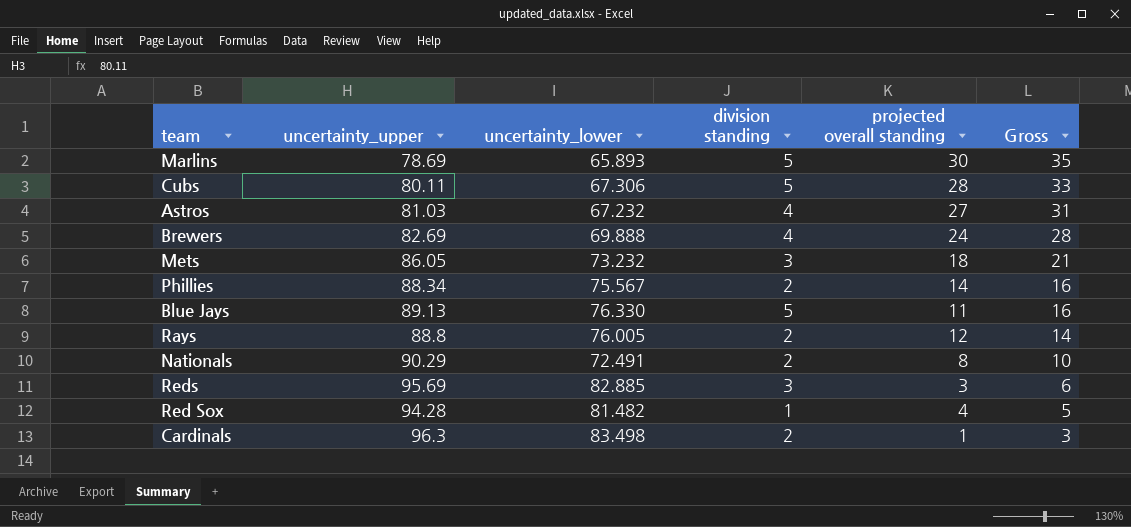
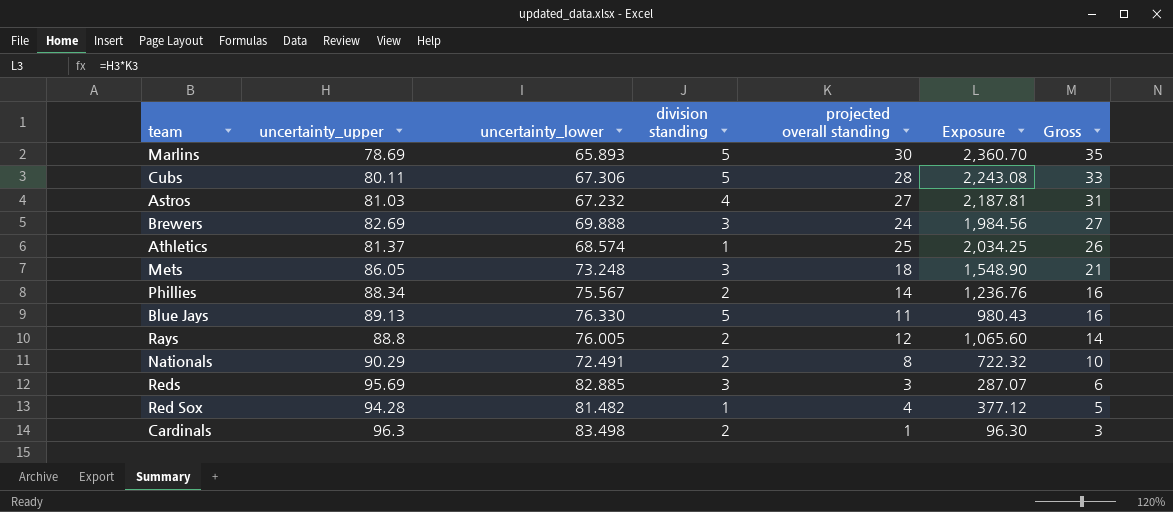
column Exposure | formula: none -> [uncertainty_upper] * [projected overall standing]
Brewers | division standing: 4 -> 3
Brewers | Gross: 28 -> 27
row Athletics: none -> 81.37 | 68.574 | 1 | 25 | 2,034.25 | 26
Mets | uncertainty_lower: 73.232 -> 73.248

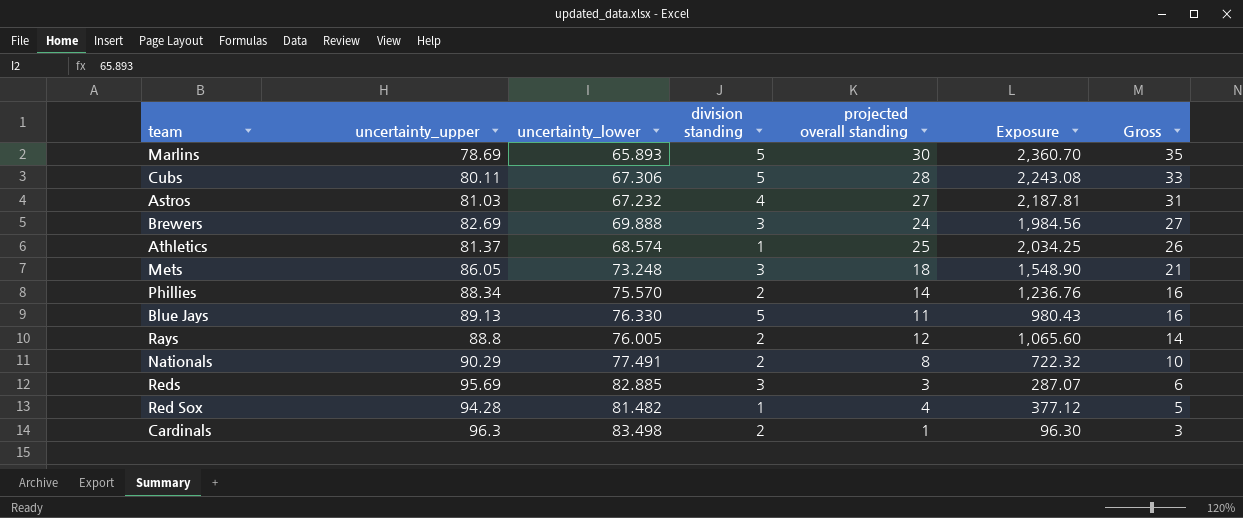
Phillies | uncertainty_lower: 75.567 -> 75.570
Nationals | uncertainty_lower: 72.491 -> 77.491

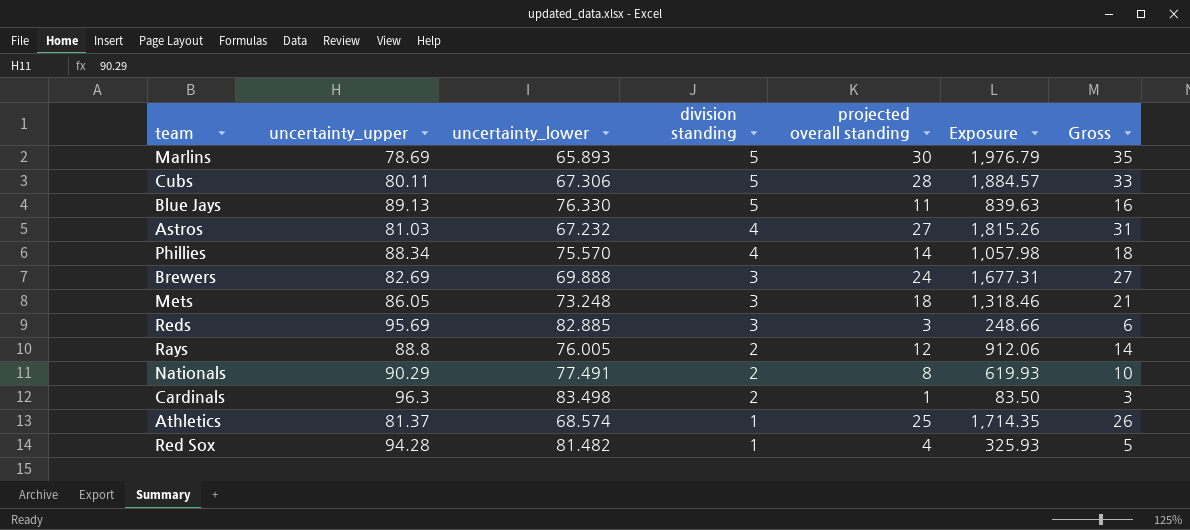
row order: Gross descending -> division standing descending
column Exposure | formula: [uncertainty_upper] * [projected overall standing] -> [uncertainty_lower] * [projected overall standing]
Phillies | division standing: 2 -> 4
Phillies | Gross: 16 -> 18

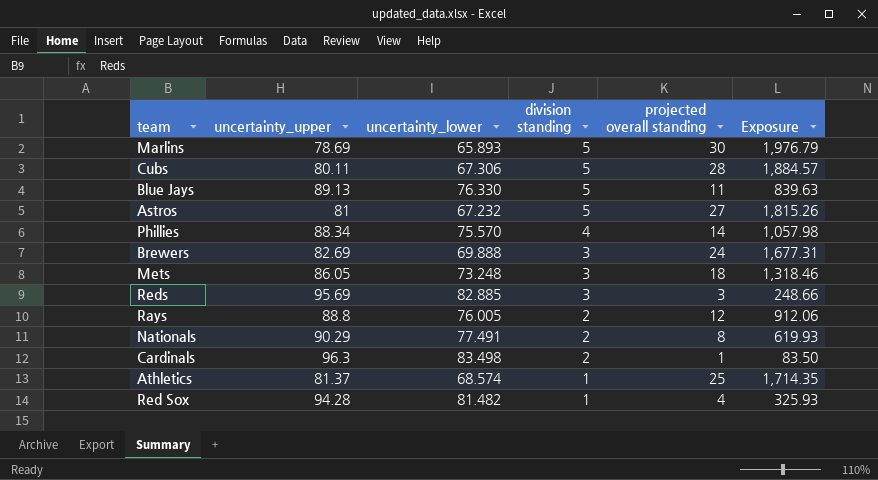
column Gross | formula: [division standing] + [projected overall standing] -> none
Astros | uncertainty_upper: 81.03 -> 81
Astros | division standing: 4 -> 5

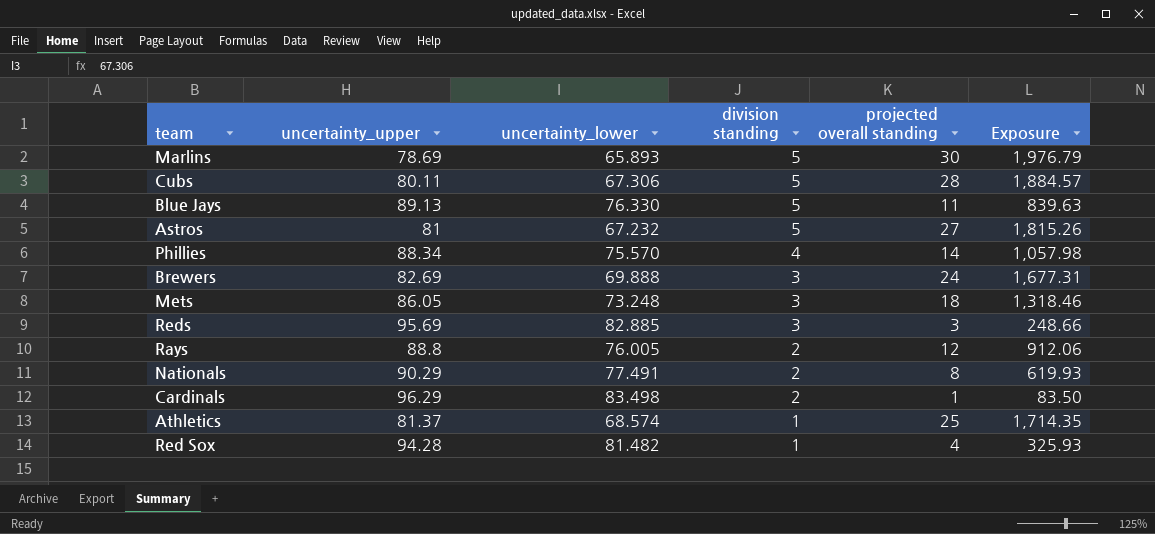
Cardinals | uncertainty_upper: 96.3 -> 96.29

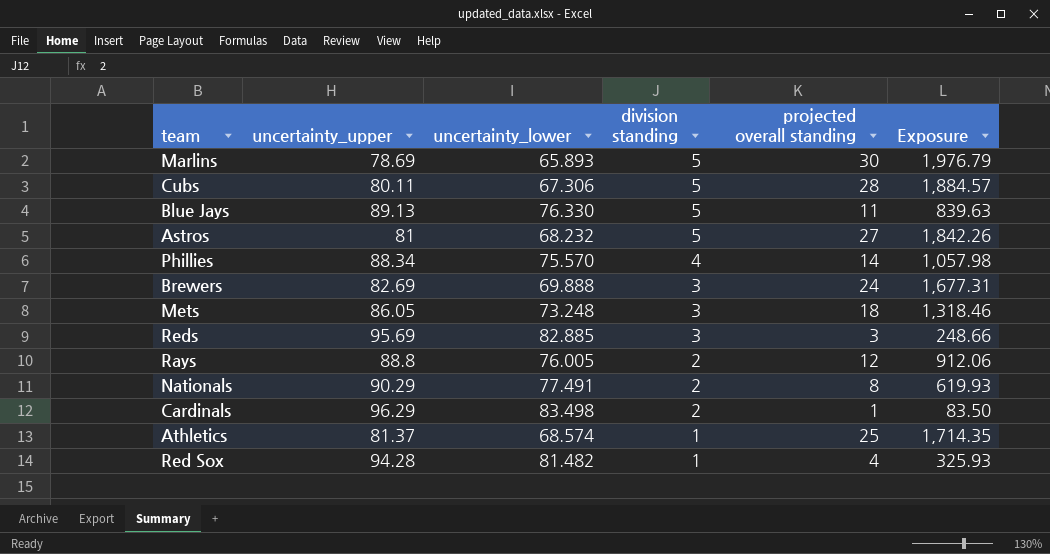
Astros | uncertainty_lower: 67.232 -> 68.232
Astros | Exposure: 1,815.26 -> 1,842.26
□ □ □ □ □
=== What to produce ===
Word for word, copy every line of the data, excluding any pictures.

=== Response area ===
column Exposure | formula: none -> [uncertainty_upper] * [projected overall standing]
Brewers | division standing: 4 -> 3
Brewers | Gross: 28 -> 27
row Athletics: none -> 81.37 | 68.574 | 1 | 25 | 2,034.25 | 26
Mets | uncertainty_lower: 73.232 -> 73.248

Phillies | uncertainty_lower: 75.567 -> 75.570
Nationals | uncertainty_lower: 72.491 -> 77.491

row order: Gross descending -> division standing descending
column Exposure | formula: [uncertainty_upper] * [projected overall standing] -> [uncertainty_lower] * [projected overall standing]
Phillies | division standing: 2 -> 4
Phillies | Gross: 16 -> 18

column Gross | formula: [division standing] + [projected overall standing] -> none
Astros | uncertainty_upper: 81.03 -> 81
Astros | division standing: 4 -> 5

Cardinals | uncertainty_upper: 96.3 -> 96.29

Astros | uncertainty_lower: 67.232 -> 68.232
Astros | Exposure: 1,815.26 -> 1,842.26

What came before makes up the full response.